The mRNA vaccines reportedly have an efficacy of 95% against contracting Covid-19 (Pre-Delta variant figures), I’m not sure what the mRNA efficacy figures are against the Delta Variant (but they are less). Real world efficiency is also less than efficacy...  (efficacy measures against a healthy test group within a specific age range, where as efficiency is measured in the general population, full age ranges, health issues etc). 

 

Thus: IF the real world efficiency of the mRNA vaccines are 80% that means 8 out of 10 people exposed to SARS-CoV-2 who would otherwise have tested positive for Covid-19 do not test positive - they still carry the SARS-CoV-2 virus, but for a shorter period of time than some who tests positive for Covid-19 inside whom the virus is replicating.
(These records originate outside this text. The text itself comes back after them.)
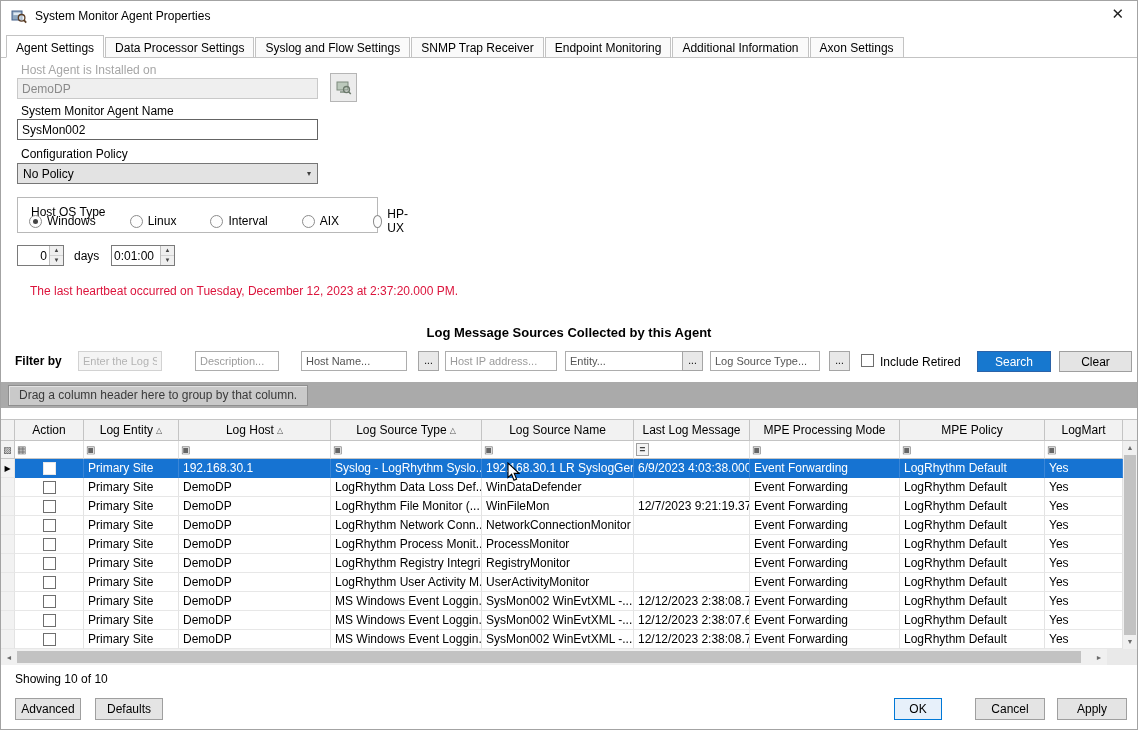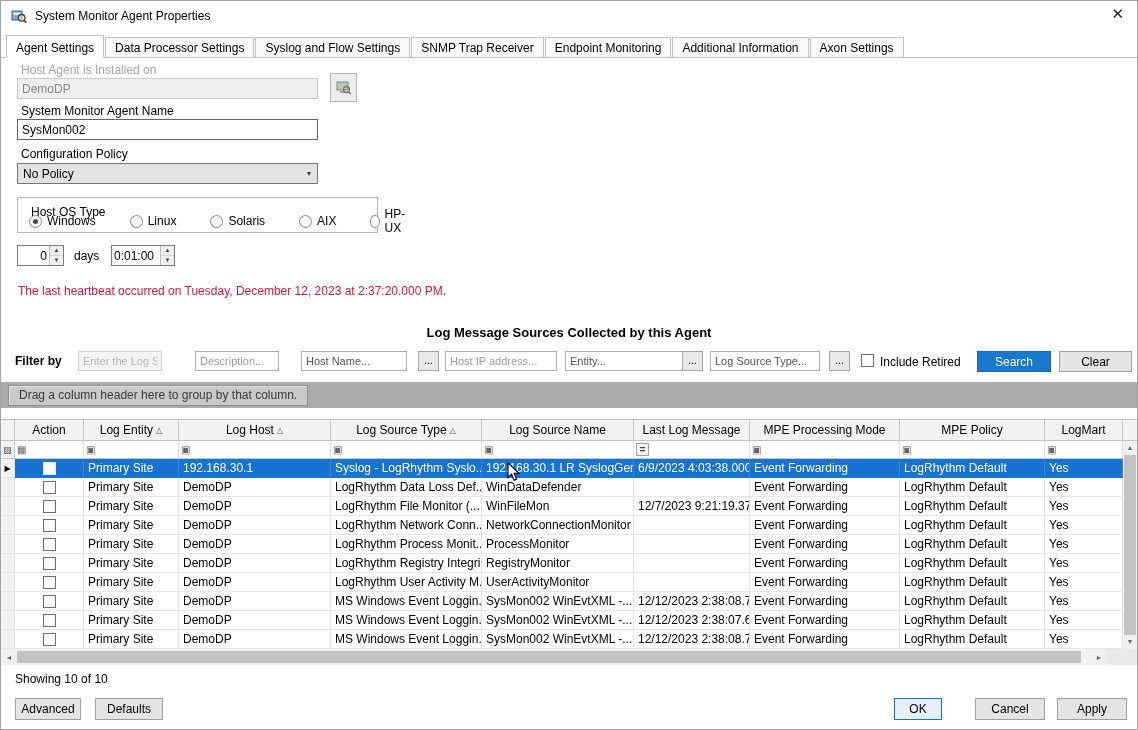--- a/index.html
+++ b/index.html
@@ -163,7 +163,7 @@
       </span>
       <span class="radio-item">
         <span class="radio"></span>
-        <span class="radio-label">Solaris</span>
+        <span class="radio-label">Interval</span>
       </span>
       <span class="radio-item">
         <span class="radio"></span>

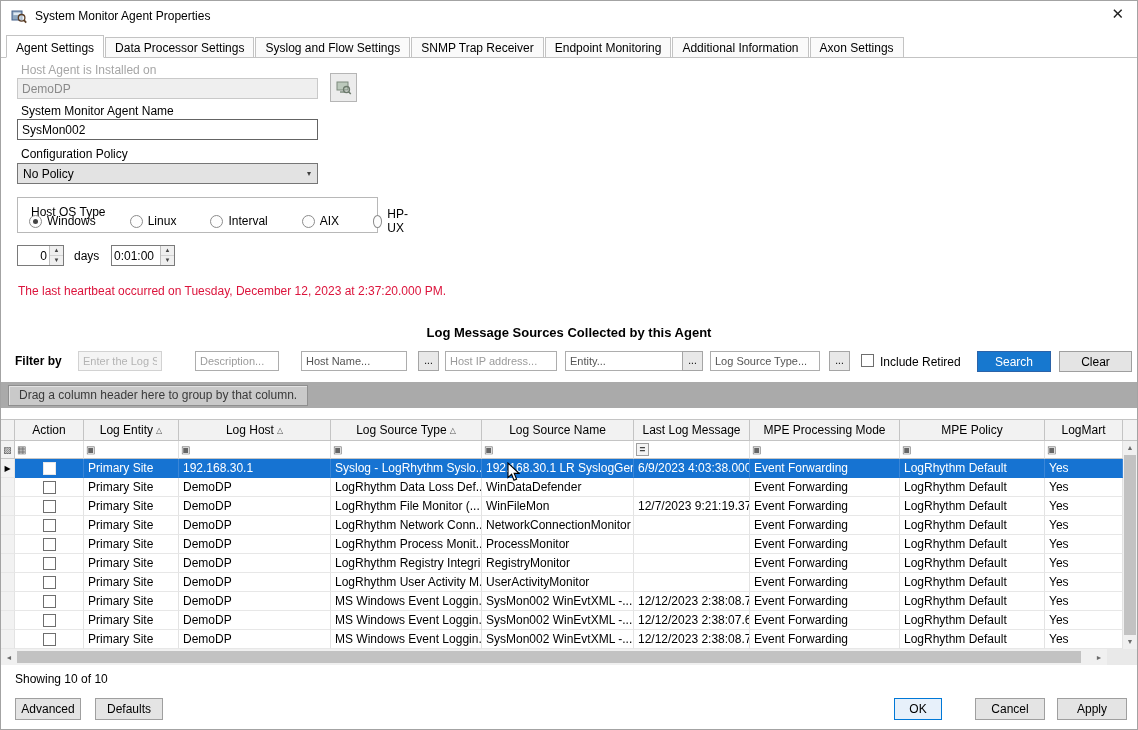--- a/index.html
+++ b/index.html
@@ -24,7 +24,7 @@
 
   .lbl{position:absolute;white-space:nowrap;}
   .lbl.disabled{color:#a6a6a6;}
-  .red{color:var(--heartbeat-red);}
+  .red{color:var(--heartbeat-red);margin-left:12px;}
 
   .textbox{position:absolute;height:21px;border:1px solid #8a8a8a;background:#fff;font-family:inherit;font-size:12px;padding:0 4px;outline:none;}
   .textbox.disabled-box{background:#efefef;color:#8a8a8a;border-color:#c9c9c9;}

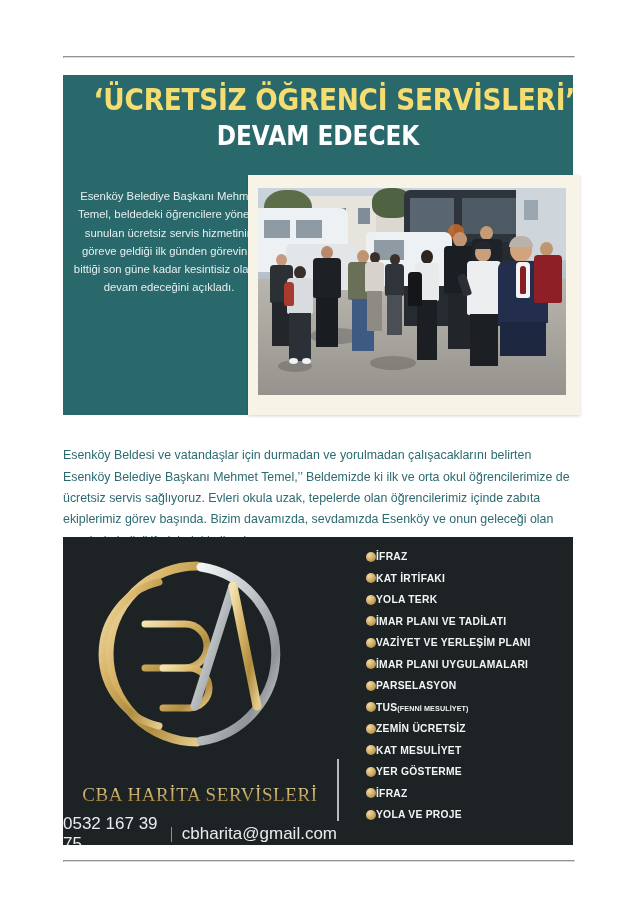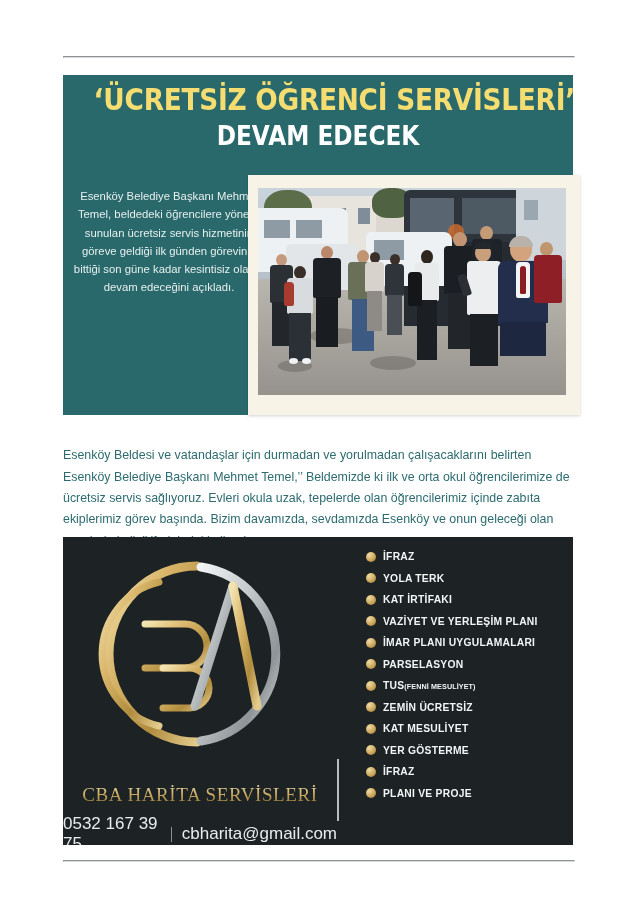--- a/index.html
+++ b/index.html
@@ -214,7 +214,6 @@
     display: flex;
     align-items: center;
     height: 21.5px;
-    gap: 7px;
   }
   .bullet {
     width: 10px;

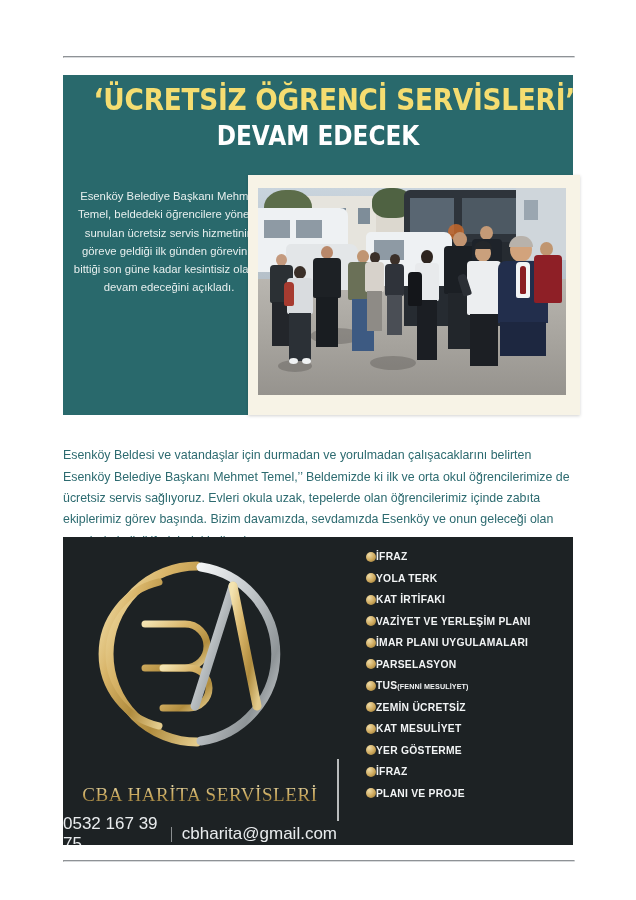--- a/index.html
+++ b/index.html
@@ -411,11 +411,11 @@
       </div>
       <div class="service-item">
         <span class="bullet"></span>
+        <span class="service-label">KAT İRTİFAKI</span>
+      </div>
+      <div class="service-item">
+        <span class="bullet"></span>
         <span class="service-label">YOLA TERK</span>
-      </div>
-      <div class="service-item">
-        <span class="bullet"></span>
-        <span class="service-label">KAT İRTİFAKI</span>
       </div>
       <div class="service-item">
         <span class="bullet"></span>

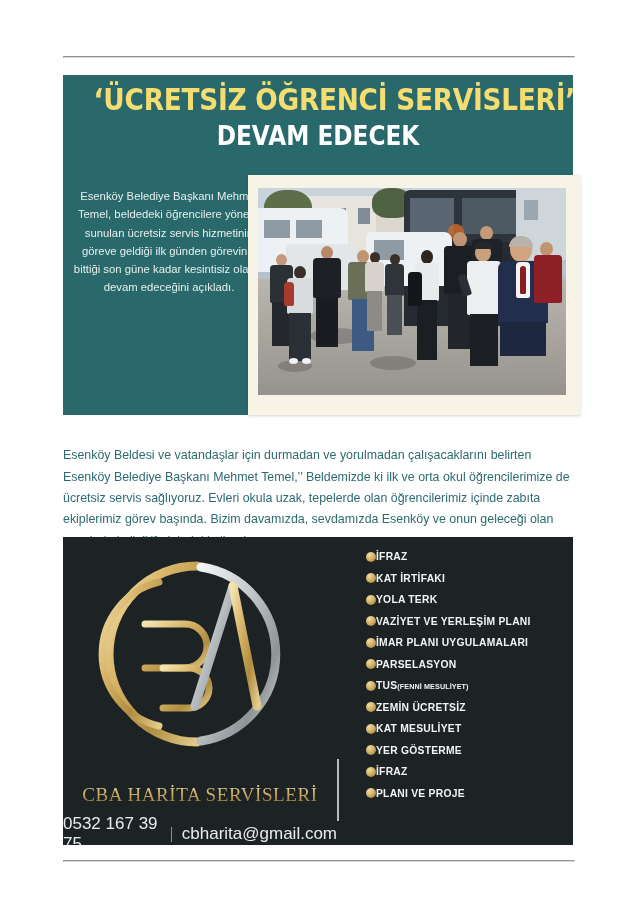--- a/index.html
+++ b/index.html
@@ -419,6 +419,10 @@
       </div>
       <div class="service-item">
         <span class="bullet"></span>
+        <span class="service-label">İMAR PLANI VE TADİLATI</span>
+      </div>
+      <div class="service-item">
+        <span class="bullet"></span>
         <span class="service-label">VAZİYET VE YERLEŞİM PLANI</span>
       </div>
       <div class="service-item">

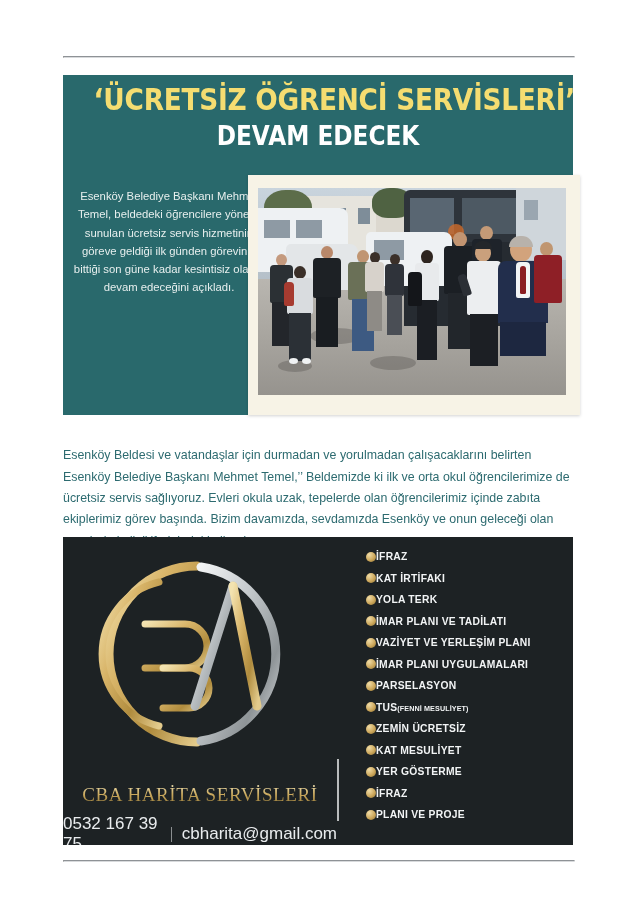--- a/index.html
+++ b/index.html
@@ -455,7 +455,7 @@
       </div>
       <div class="service-item">
         <span class="bullet"></span>
-        <span class="service-label">PLANI VE PROJE</span>
+        <span class="service-label">YOLA VE PROJE</span>
       </div>
     </div>
   </div>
IF that person who tests positive for Covid-19 also presents with symptoms they are contagious for a longer period of time, they also sneeze, cough more than a someone without symptoms.

 

Even with vaccines of a far lower efficacy and real world effectiveness i.e. for arguments sake, 50% when millions of people have been vaccinated, thats half of millions of people who can spread the SARS-CoV-2 virus, for a shorter period of time and who do not present with symptoms. 

 

 

There is a sweet spot which is highly dependant on the R0 value of the virus, no one knows for sure what that sweet spot is, its also dependent on many social and environmental factors - population density and weather. 

 

That ‘sweet spot’ figure is likely to be less than 99% or 98%.... But when someone chooses not to vaccinate they do not know they are within a 1% or 2% of a population who refuse to get vaccinated and if sufficient numbers do not vaccinated the spread of the virus will continue at a greater rate with greater risk of evolution of the virus and a greater risk to everyone.

 

Thus: Those who choose not to vaccinate are a risk to the vaccinated because when in aggregate the numbers of  those who do not vaccinate exceeds the ’sweet spot’ at which the virus spreads and evolves, that evolution unmitigated presents greater risk for everyone - the only measures of mitigation we currently have are Isolation or vaccination. 

 

Its not just every vaccinated person who is at risk by other unvaccinated people, but in aggregate, every unvaccinated person is also at risk from other unvaccinated people.

 

The only change to any of this will be 100% effective vaccines or treatment which is effective against all variants of Covid-19 and prevents all illness, hospitalisations and deaths - i.e. treatment which renders Covid-19 completely moot. 

 

 

Because the ’sweet spot’ (as explained earlier) is unknown...  also simply put, IF you are carrying the virus because you have not vaccinated, you present a risk to the percentage of people who cannot be vaccinated or for whom the vaccine does not work. 

 

Its not similar at all - I am not at greater risk in a car accident because you drive past me without a seatbelt, yet walk past me or enter the same room with Covid-19 and I have a chance of contracting it - you have a greater chance of carrying it because you are unvaccinated. 

 

The seatbelt example is also highly flawed: You not wearing a seatbelt can lead to greater injury, government costs of treatment, loss of an earner for your family etc etc...  ‘others are protect’ in socio-economic stand point through you not being injured, killed, disabled through the protection of a seatbelt. 

 

 

Another highly flawed argument...  You have used people with ‘high-risk jobs’ are still doing jobs which are a necessity for ‘our’ standard of living. 

 

Perhaps you could compare leisure activities instead of high risk jobs (*which would be a better comparison) - but those doing ‘higher risk leisure activities’ do not present a health risk to others, where as not being vaccinated does. 

 

I’m not sure why analogies or comparisons are necessary - the distorts explanations to oversimplify to avoid the real issue... BUT... IF you really need a comparison - not getting vaccinated is like the passive smoking issue... your actions can have a health impact on innocent others unless you remain isolated. 

 

 

 

 

 

Excellent writeup. Thank you for this.